Ahora pueden medir el costo de poseer los productos del proveedor con una baja rotación de inventario y volver a tener disponible un metro cuadrado de espacio en el depósito. Los estándares de evaluación del comprador son bastante refinados, y la coordinación con sus clientes internos se encuentran tan bien desarrollada, que los compradores tienen estadísticas multidimensionales para cuantificar el desempeño del proveedor. Atrás quedaron aquellos días en que los vendedores sabían más que los compradores.
Los compradores han cambiado las reglas del juego. Día a día reducen sus fuentes de suministros en base a la filosofía del “Just in Time”; concertando acuerdos con un solo proveedor.
Los compradores pasaron a tener un lugar respetable en la mesa directiva debido a que son considerados partícipes vitales para el éxito general de los negocios, en especial desde que manejan esa gran parte de los costos de una empresa.
Atrás han quedado los días en que eran los clientes los que se acercaban a la compañía, ahora es la compañía quien debe ir al cliente. Ello ha llevado a la necesidad imperiosa de encarar la reingeniería de procesos basándola en el cliente.

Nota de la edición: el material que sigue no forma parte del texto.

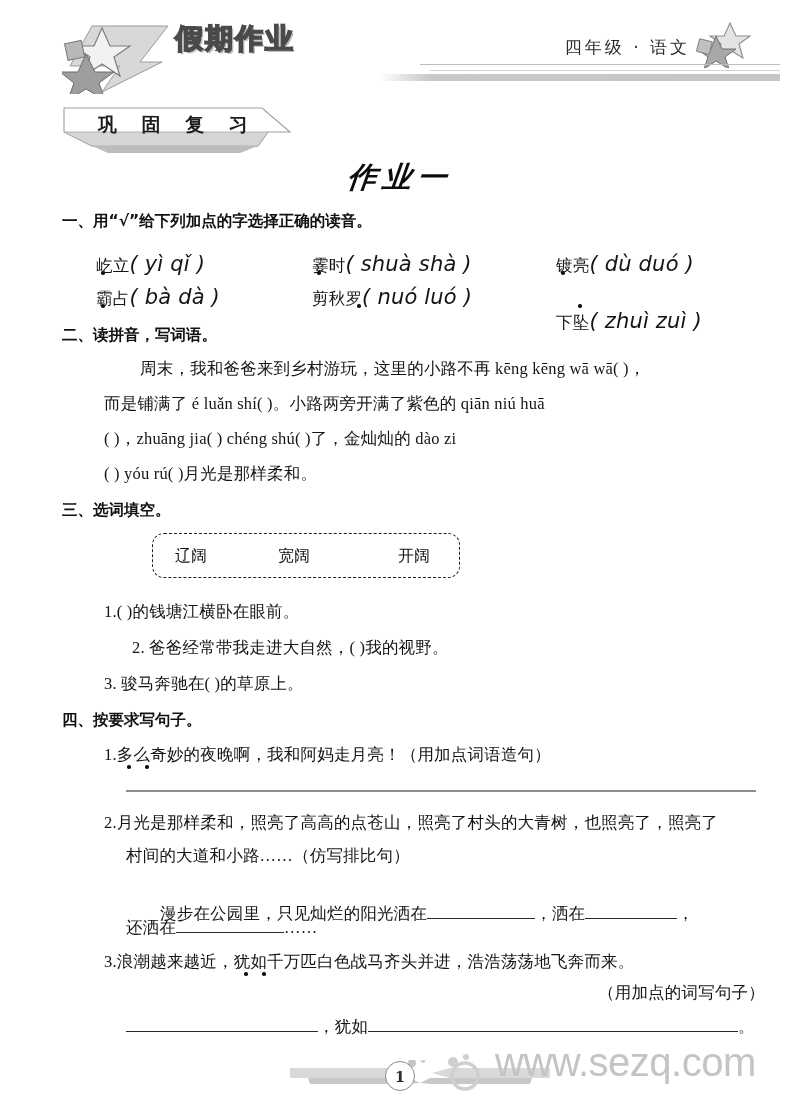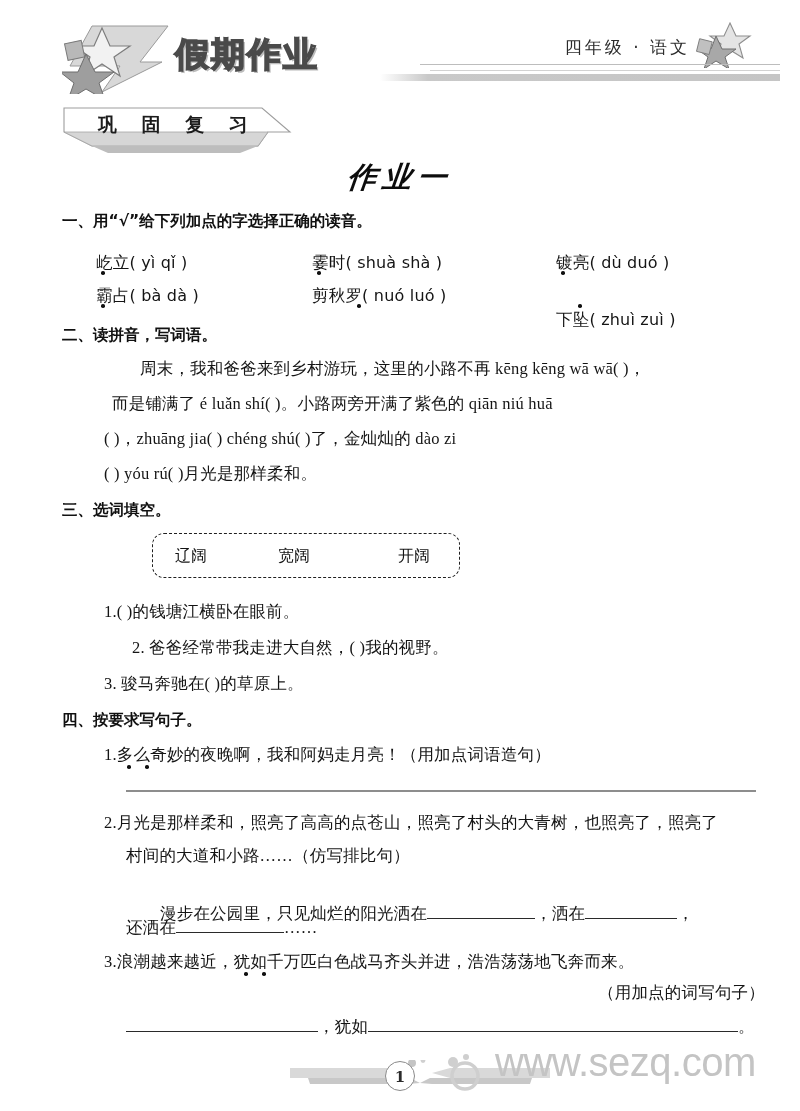"假期作业" .hdr-title-text { font-size: 34px -> 28px; top: 32px -> 20px }
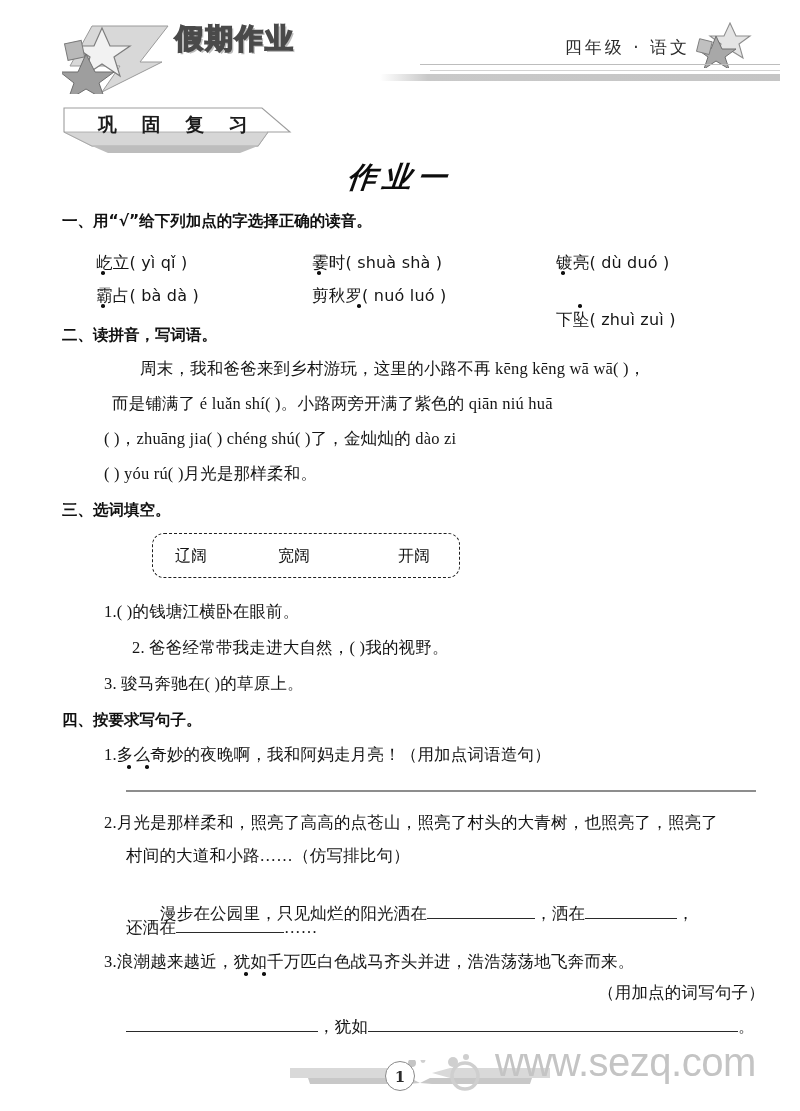"( yì qǐ )" .pinyin { font-size: 16px -> 21px; font-style: none -> italic }
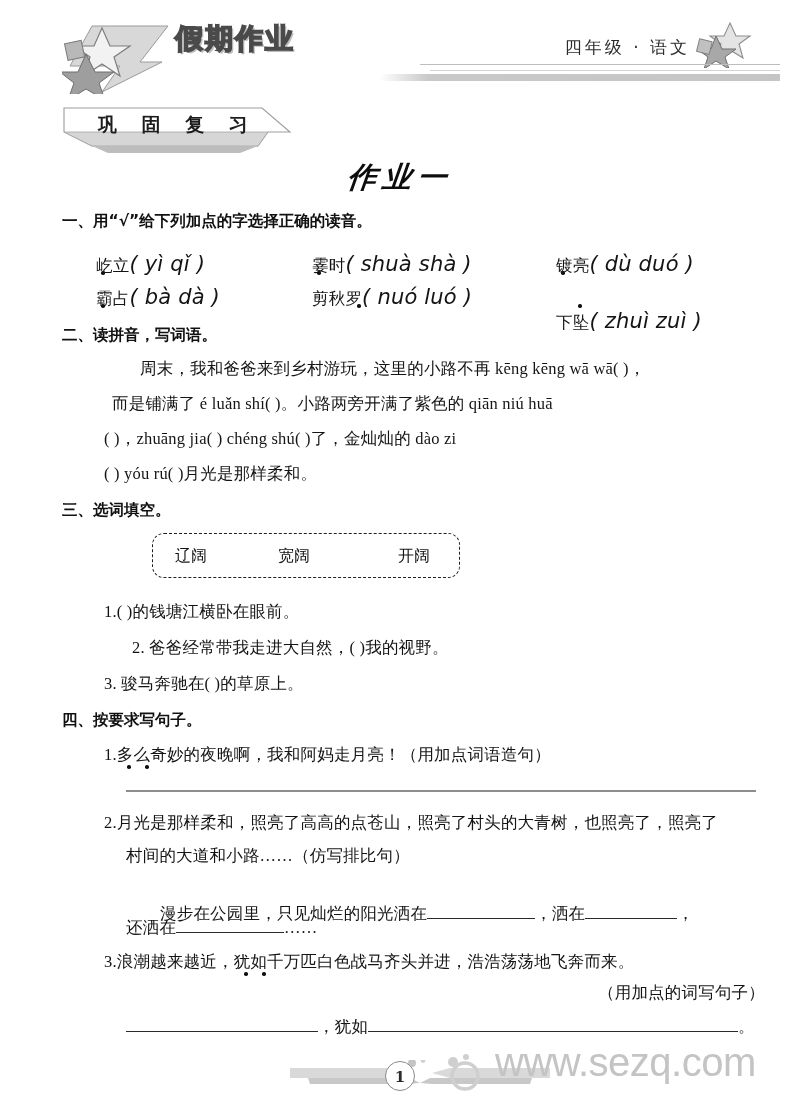"而是铺满了 é luǎn shí( )。小路两旁开满了紫色的" div.line { margin-left: 8px -> none }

Los resultados logrados por la reingeniería de la primera generación no satisfizo a todas las empresas que lo implementaron, habiéndose registrados un gran número de resultados más que insatisfactorios, decepcionantes. El mismísimo James Champy declara en su obra Reengineering Management (1995), que un estudio realizado halló que las metas tanto de reducción de costos como de crecimiento de la participación de mercado no se concretaron en por lo menos el 30% de los casos encuestados.
Las principales causas que motivaron éstos decepcionantes resultados deben ser buscados en:
· El sector / área de ventas no fue debidamente considerados.
· Sobreestimar lo que ha dado en llamarse “el valle de la desesperanza”.
· La aplicación de soluciones tipo “recetario de cocina”.
· Resistencia al cambio radical.
La reingeniería de segunda generación viene a superar estos inconvenientes o anomalías, además de adecuar los procesos de la empresa a la nueva tónica de los negocios. La reingeniería es una forma particular de utilizar nuestras mentes (de pensar la empresa). Constituye un camino de experimentos, de invenciones y reinvenciones, constantemente contrastados con la realidad de la cuenta de resultados.